Prima di tutto è opportuno segnalare come oltre il 90% degli studenti che hanno partecipato a questo percorso in mobilità desiderava maturare un’esperienza all’estero per sviluppare abilità quali la capacità di adattamento e migliorare le competenze linguistiche. Ben l’85%, inoltre, cullava il desiderio, grazie all’Erasmus, di migliorare le proprie prospettive professionali all’estero. Si pensi, in quest’ottica, come la quota dei datori di lavoro che hanno ritenuto l’esperienza maturata all’estero un elemento importante per le prospettive professionali è quasi raddoppiata tra il 2006 e il 2013, passando dal 37% al 64%.

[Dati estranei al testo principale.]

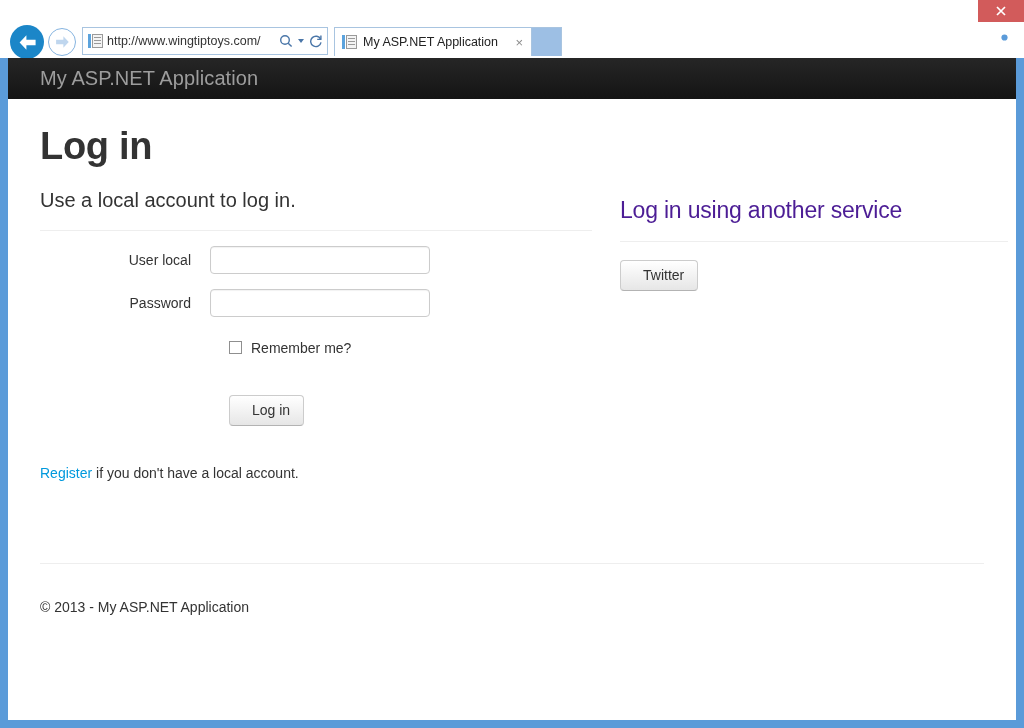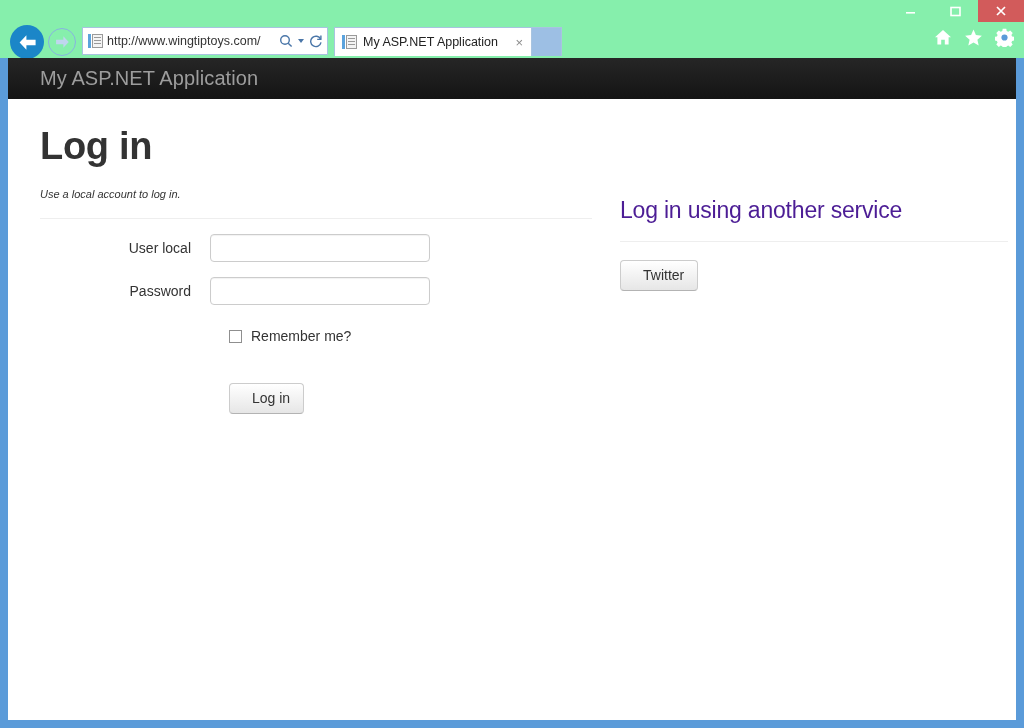"http://www.wingtiptoys.com/" #titlebar { background: #86efac -> #ffffff }
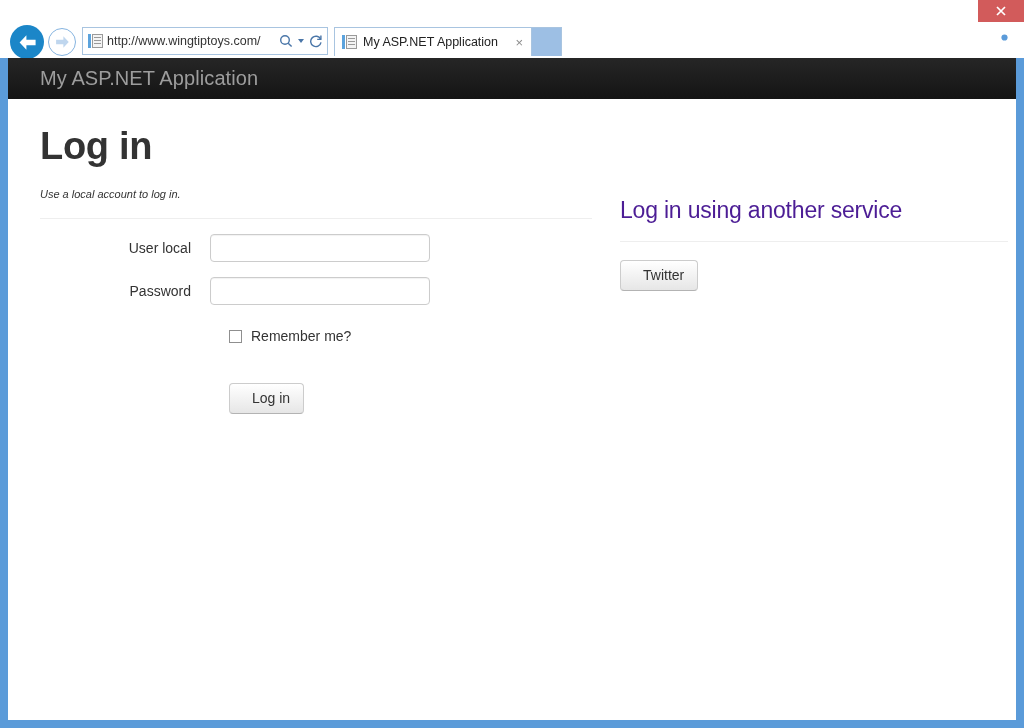"Use a local account to" h4.sub-title { font-size: 11px -> 20px; font-style: italic -> none }
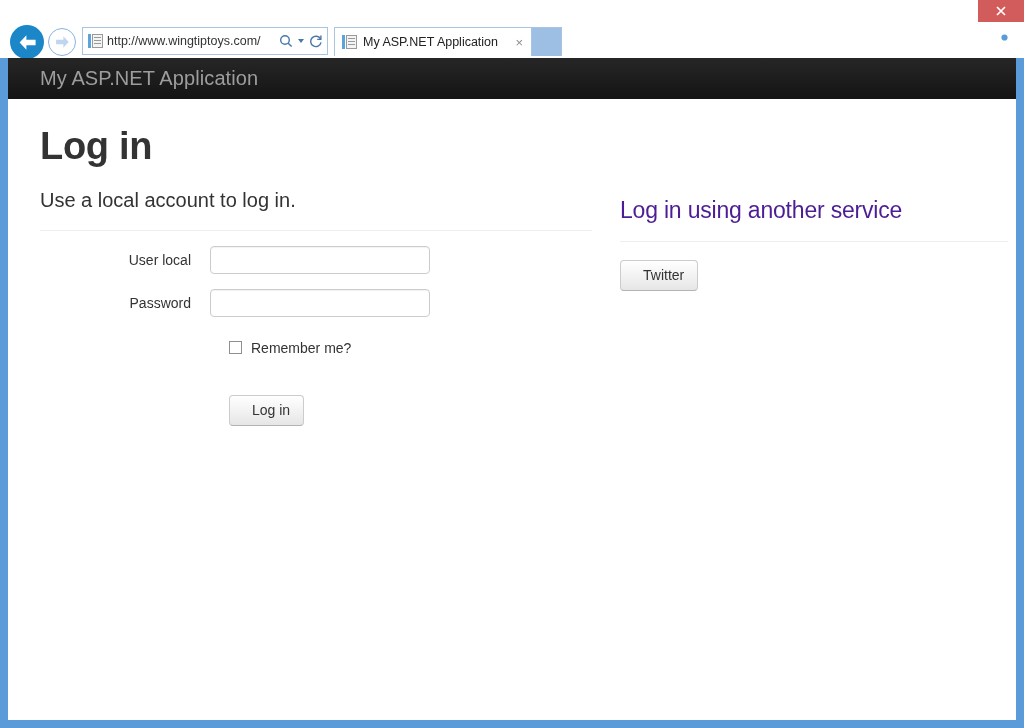"Register if you don't have" p.register-line { html: none -> <p> <a>Register</a><span> if you don't have a local account.</span> </p> }
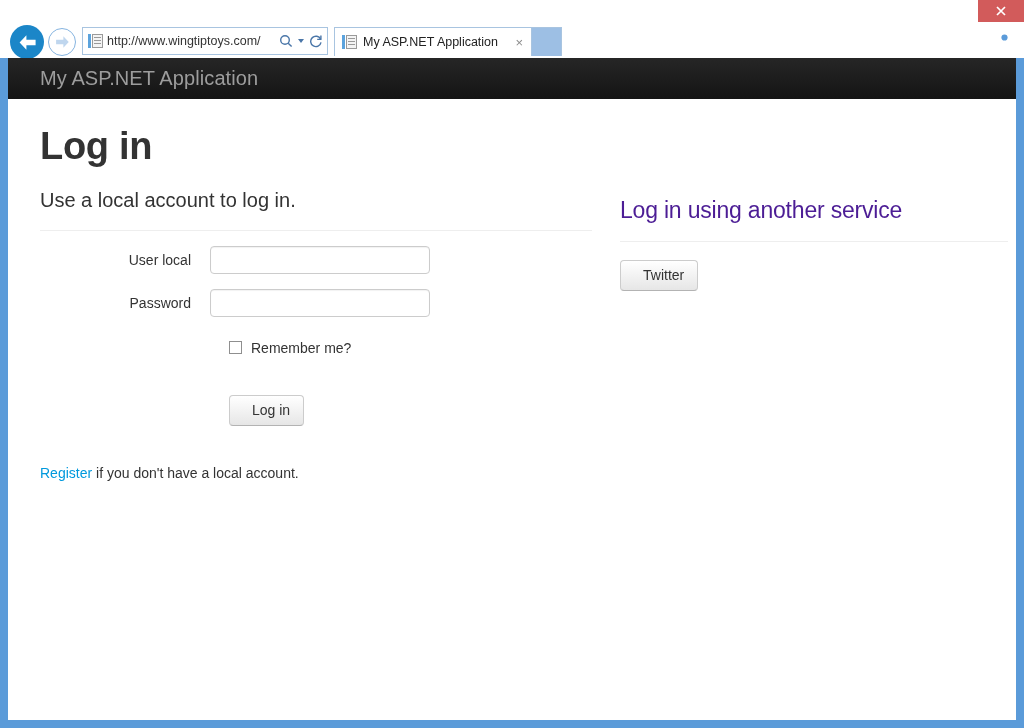"© 2013 - My ASP.NET" div { html: none -> <div> <p>© 2013 - My ASP.NET Application</p> </div> }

Più del 90% degli studenti segnala, infatti, a seguito di questa esperienza, un generale miglioramento delle proprie competenze trasversali, quali la conoscenza di altri paesi, la capacità di interagire e di collaborare con persone provenienti da culture diverse, l’adattabilità, la padronanza della lingua straniera e le capacità di comunicazione: tutte skills che rappresentano oggi, se possedute e gestite in maniera intelligente, un elemento estremamente qualificante nel nostro mercato del lavoro sempre più veloce e globale.

Più di un terzo degli studenti che hanno svolto un tirocinio Erasmus ha ricevuto, inoltre, un’offerta di lavoro da parte dell’impresa ospitante, quasi un tirocinante Erasmus su dieci ha avviato una sua azienda e oltre tre su quattro pianificano o non escludono di farlo. La mobilità si ripercuote, quindi, anche sui tassi di occupazione (giovanile). L’incidenza, infatti, della disoccupazione di lunga durata per gli ex studenti Erasmus è dimezzata rispetto a chi non ha mai vissuto all’estero. Anche a cinque anni dalla laurea, il tasso di disoccupazione tra gli studenti in mobilità è, secondo il recente studio europeo, inferiore del 23% rispetto agli studenti che non avevano partecipato a un programma di mobilità.